Only lines with the word "padding" are wanted; copy each of them from the listing below.

*** Supplied records ***

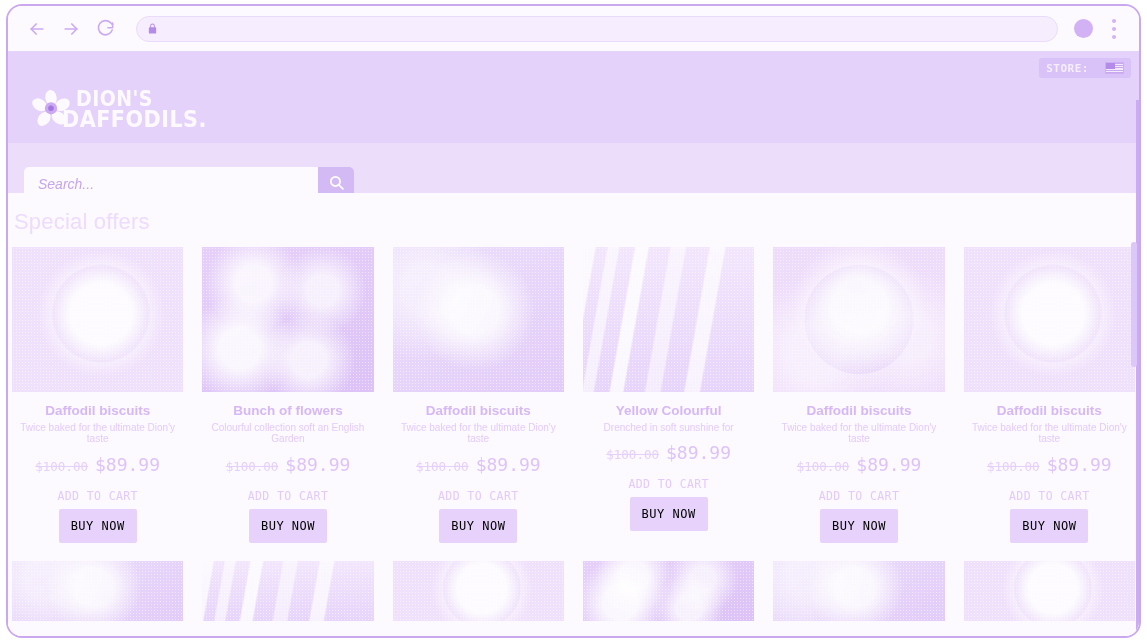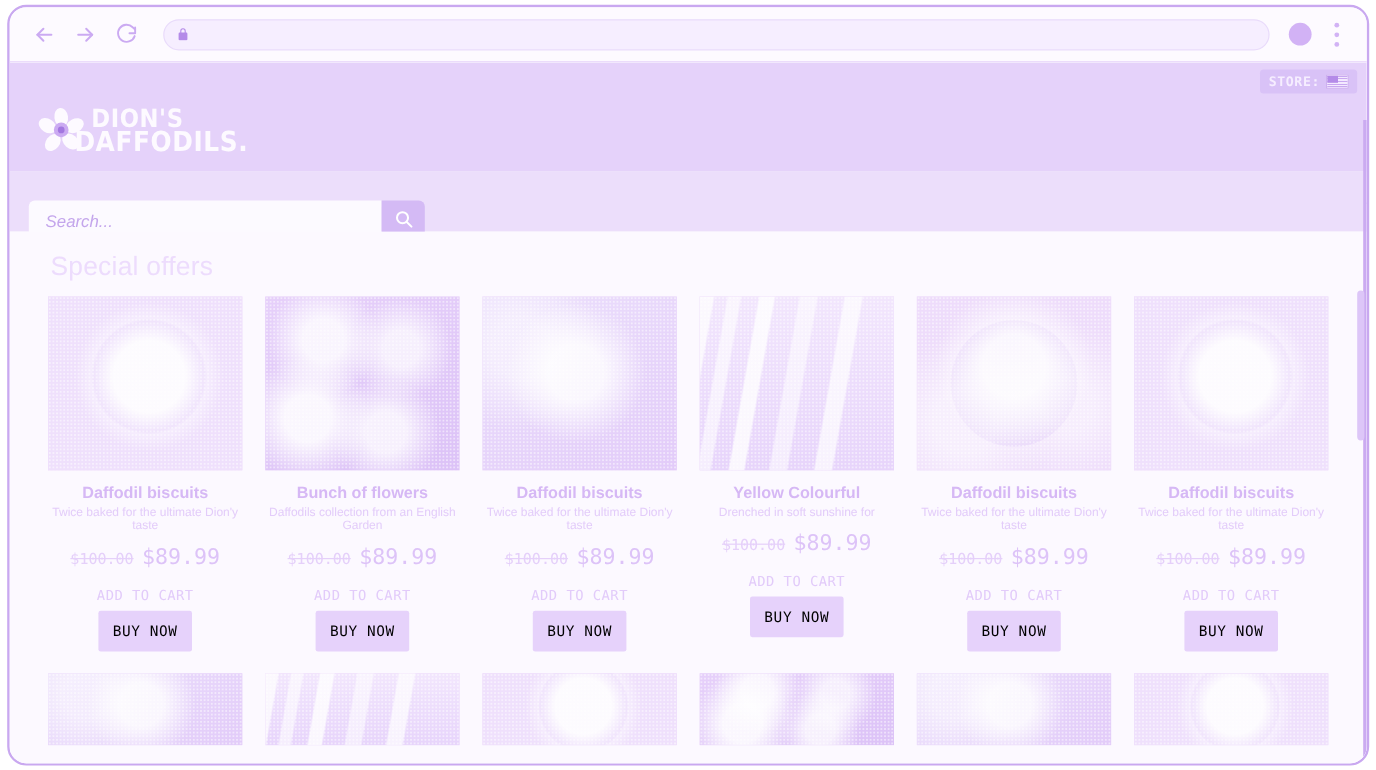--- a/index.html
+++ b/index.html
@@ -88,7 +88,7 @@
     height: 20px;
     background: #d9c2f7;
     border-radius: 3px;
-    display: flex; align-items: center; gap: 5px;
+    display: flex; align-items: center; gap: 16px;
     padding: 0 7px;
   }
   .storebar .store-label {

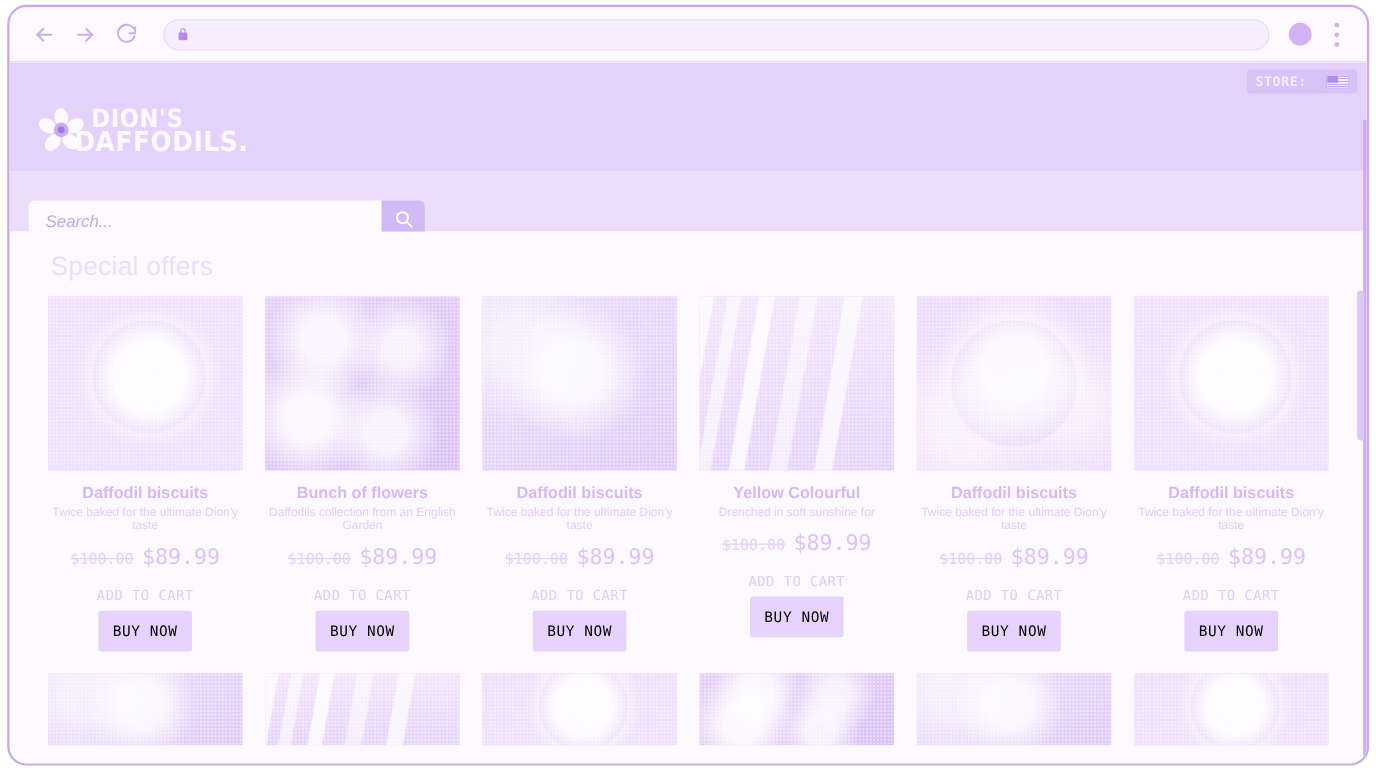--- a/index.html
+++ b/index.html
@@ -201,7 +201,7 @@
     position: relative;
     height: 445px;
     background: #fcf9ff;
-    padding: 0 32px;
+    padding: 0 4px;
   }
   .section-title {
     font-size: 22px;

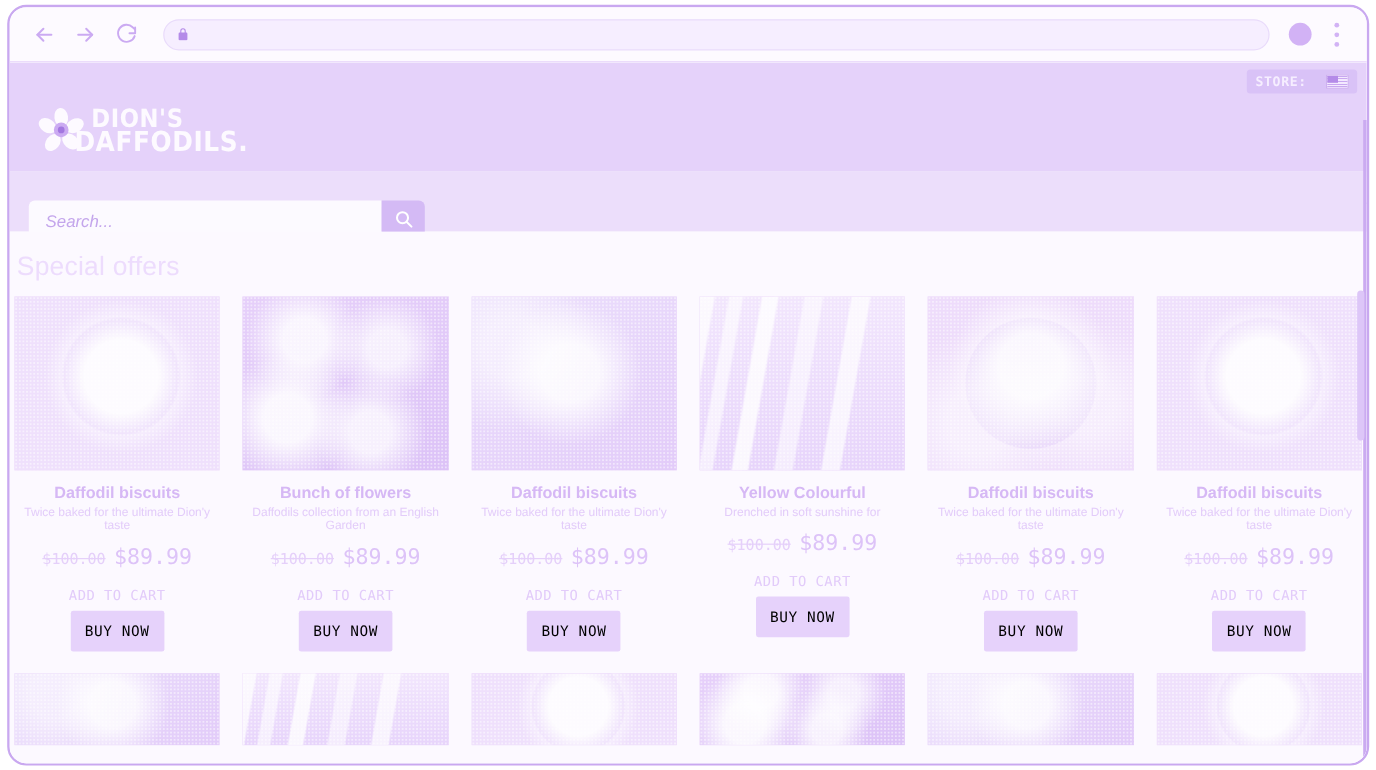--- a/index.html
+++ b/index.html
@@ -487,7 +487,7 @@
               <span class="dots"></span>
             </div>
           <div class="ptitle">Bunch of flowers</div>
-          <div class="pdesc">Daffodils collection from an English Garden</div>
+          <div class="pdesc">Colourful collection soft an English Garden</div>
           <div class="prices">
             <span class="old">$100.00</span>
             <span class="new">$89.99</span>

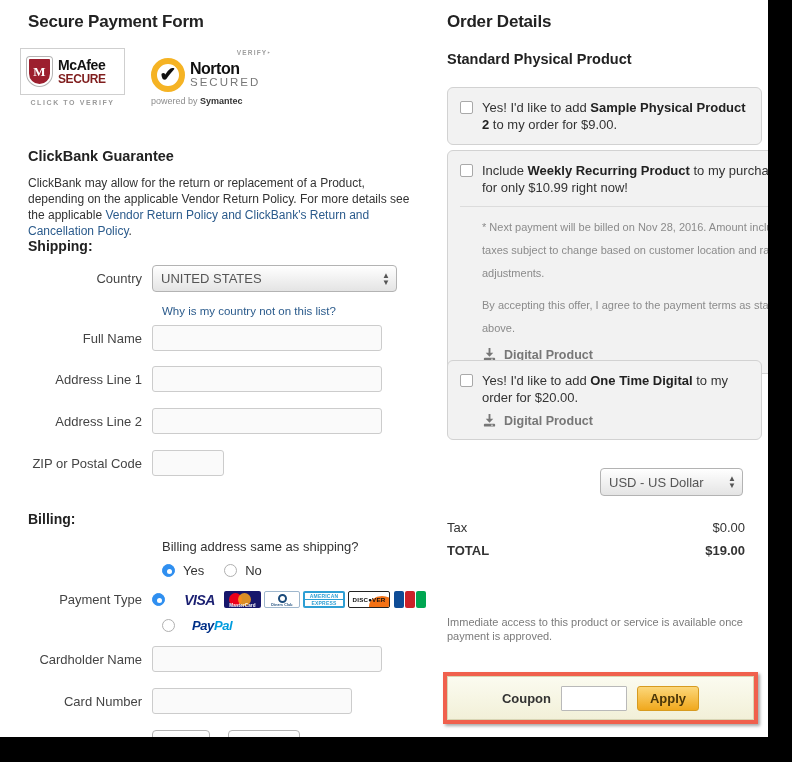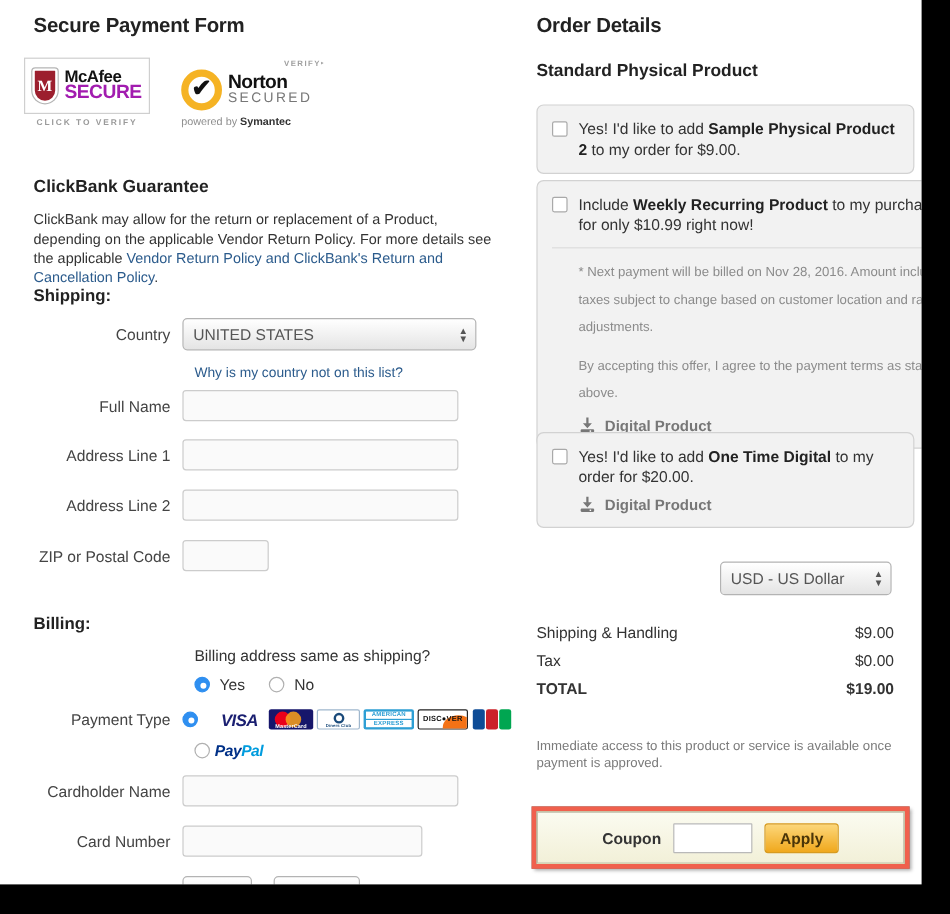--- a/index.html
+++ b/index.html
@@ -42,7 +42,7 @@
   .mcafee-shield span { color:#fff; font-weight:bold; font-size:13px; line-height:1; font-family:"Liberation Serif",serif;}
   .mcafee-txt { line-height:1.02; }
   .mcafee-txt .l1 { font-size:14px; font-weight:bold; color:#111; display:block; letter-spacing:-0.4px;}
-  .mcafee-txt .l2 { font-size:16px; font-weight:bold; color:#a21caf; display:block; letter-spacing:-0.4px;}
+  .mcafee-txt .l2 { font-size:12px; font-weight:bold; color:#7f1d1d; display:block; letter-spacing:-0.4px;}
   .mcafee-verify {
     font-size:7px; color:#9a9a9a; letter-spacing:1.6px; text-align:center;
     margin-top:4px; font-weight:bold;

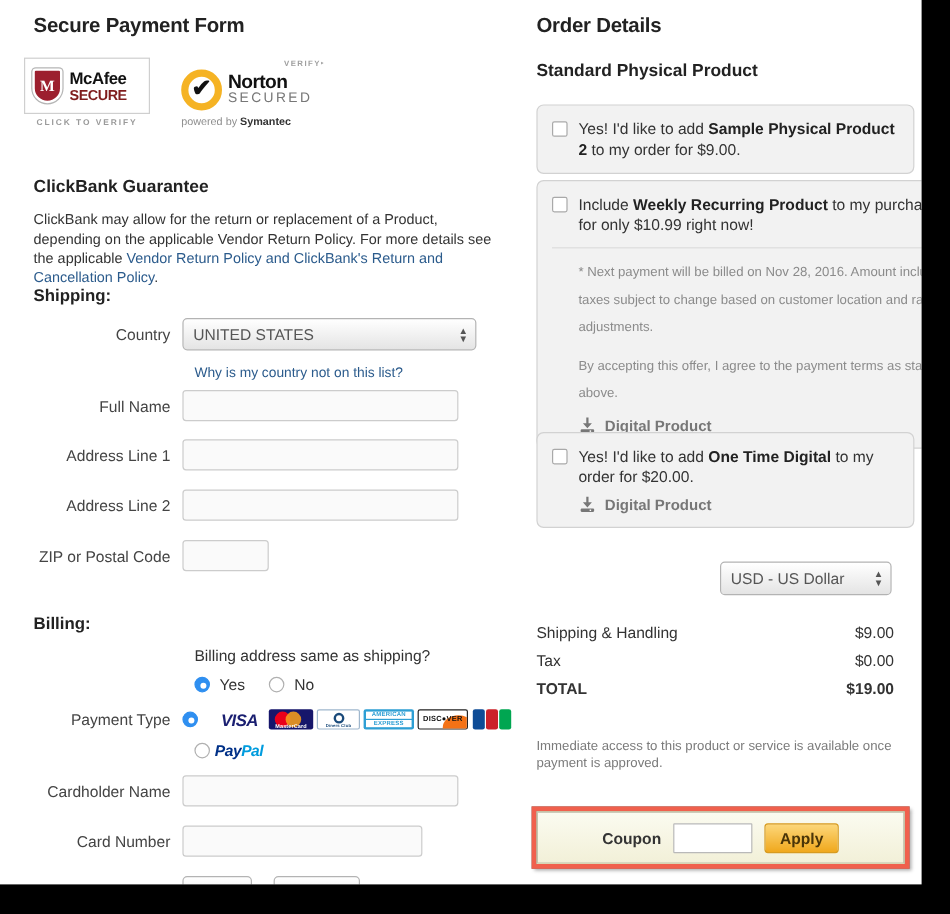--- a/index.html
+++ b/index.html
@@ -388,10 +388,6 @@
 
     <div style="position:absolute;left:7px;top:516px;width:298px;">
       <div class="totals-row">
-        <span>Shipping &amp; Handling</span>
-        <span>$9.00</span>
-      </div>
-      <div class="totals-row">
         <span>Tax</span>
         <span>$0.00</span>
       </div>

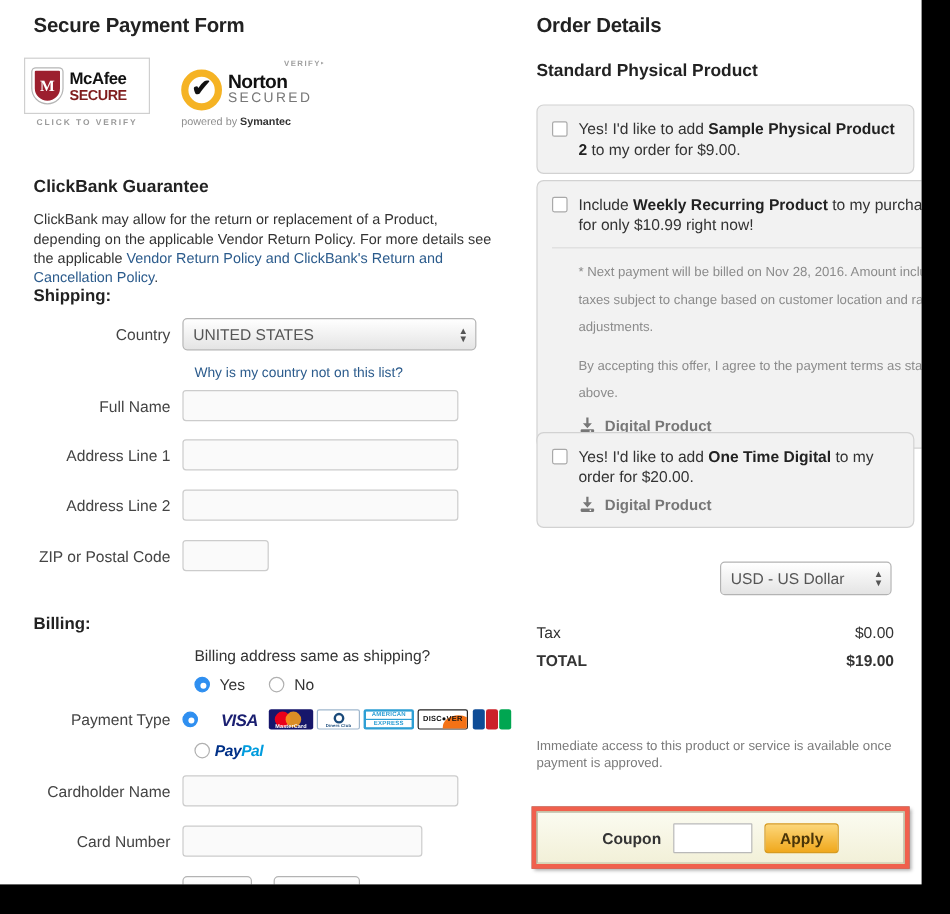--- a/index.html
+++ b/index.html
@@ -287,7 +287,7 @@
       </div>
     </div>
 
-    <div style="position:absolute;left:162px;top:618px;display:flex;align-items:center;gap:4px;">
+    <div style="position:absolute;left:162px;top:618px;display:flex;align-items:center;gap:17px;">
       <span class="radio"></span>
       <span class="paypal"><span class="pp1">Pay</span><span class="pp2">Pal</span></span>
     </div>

*** End of Supplied records ***

▶ _Written response_:
     padding: 0 7px;
-    padding: 0 32px;
+    padding: 0 4px;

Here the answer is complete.